=== Begin Enclosure ===

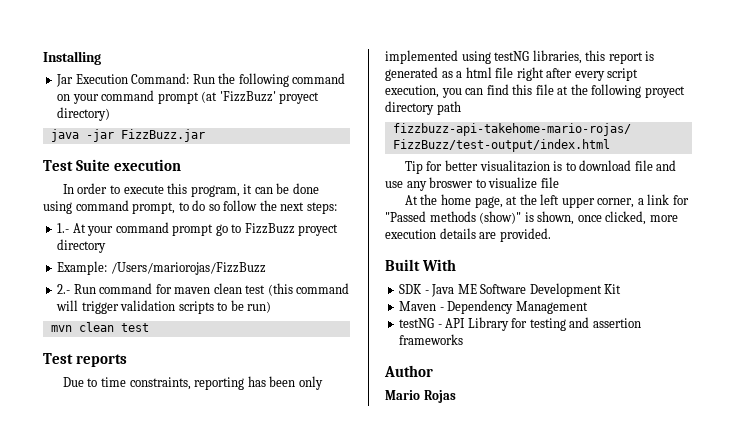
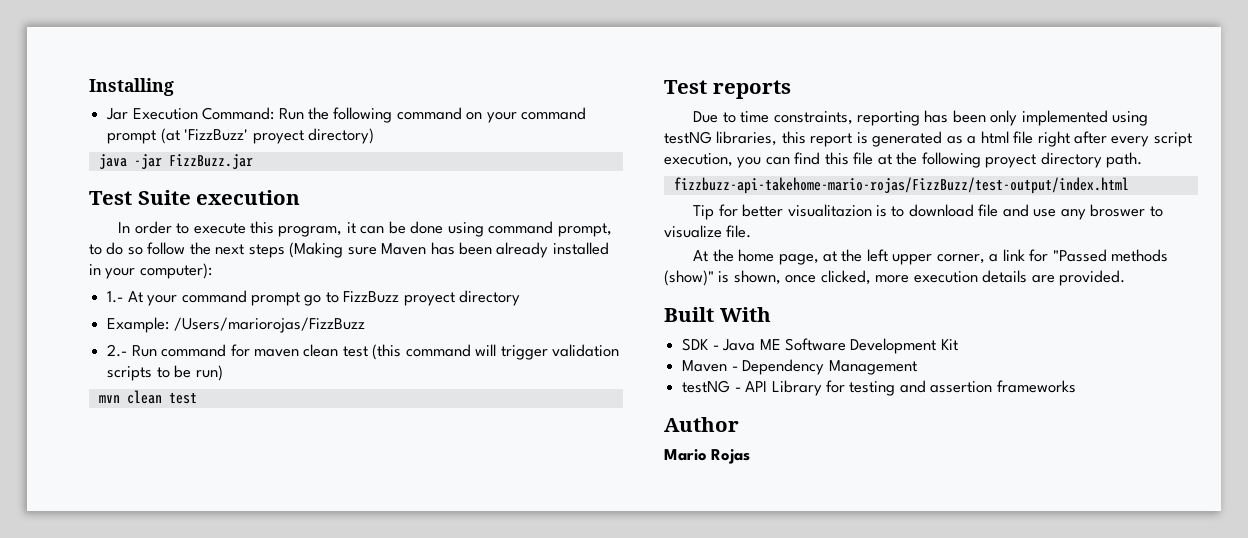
[306,202,337,214] steps: -> [248,242,609,258] [89,263,212,279] steps (Making sure Maven has been already installed in your computer):
[436,101,461,115] path -> [1106,152,1143,168] path.
[540,177,559,188] file -> [726,225,752,238] file.

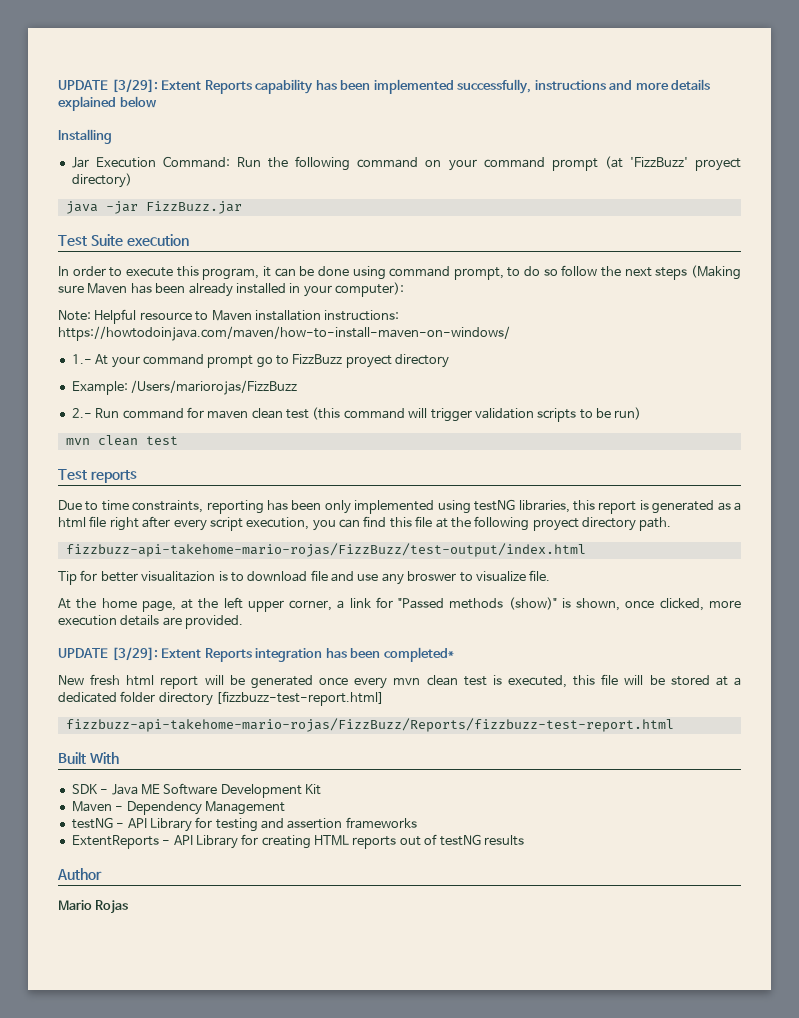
(89, 87) none -> [58,79,711,94] [58,96,157,111] UPDATE [3/29]: Extent Reports capability has been implemented successfully, instructions and more details explained below //
(212, 271) none -> [58,309,400,324] [58,326,510,341] // Note: Helpful resource to Maven installation instructions: https://howtodoinjava.com/maven/how-to-install-maven-on-windows/
(1126, 278) none -> [58,647,454,662] [58,674,741,689] [58,691,385,706] [65,718,674,732] // UPDATE [3/29]: Extent Reports integration has been completed* // New fresh html report will be generated once every mvn clean test is executed, this file will be stored at a dedicated folder directory [fizzbuzz-test-report.html] // fizzbuzz-api-takehome-mario-rojas/FizzBuzz/Reports/fizzbuzz-test-report.html
(1076, 386) none -> [71,834,524,849] // ExtentReports - API Library for creating HTML reports out of testNG results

=== End Enclosure ===

Activity: Retype, exactly as written, each line from the one containing "(89, 87) none" through the last line of the listing above, and leave out all other lines.

Task solution:
(89, 87) none -> [58,79,711,94] [58,96,157,111] UPDATE [3/29]: Extent Reports capability has been implemented successfully, instructions and more details explained below //
(212, 271) none -> [58,309,400,324] [58,326,510,341] // Note: Helpful resource to Maven installation instructions: https://howtodoinjava.com/maven/how-to-install-maven-on-windows/
(1126, 278) none -> [58,647,454,662] [58,674,741,689] [58,691,385,706] [65,718,674,732] // UPDATE [3/29]: Extent Reports integration has been completed* // New fresh html report will be generated once every mvn clean test is executed, this file will be stored at a dedicated folder directory [fizzbuzz-test-report.html] // fizzbuzz-api-takehome-mario-rojas/FizzBuzz/Reports/fizzbuzz-test-report.html
(1076, 386) none -> [71,834,524,849] // ExtentReports - API Library for creating HTML reports out of testNG results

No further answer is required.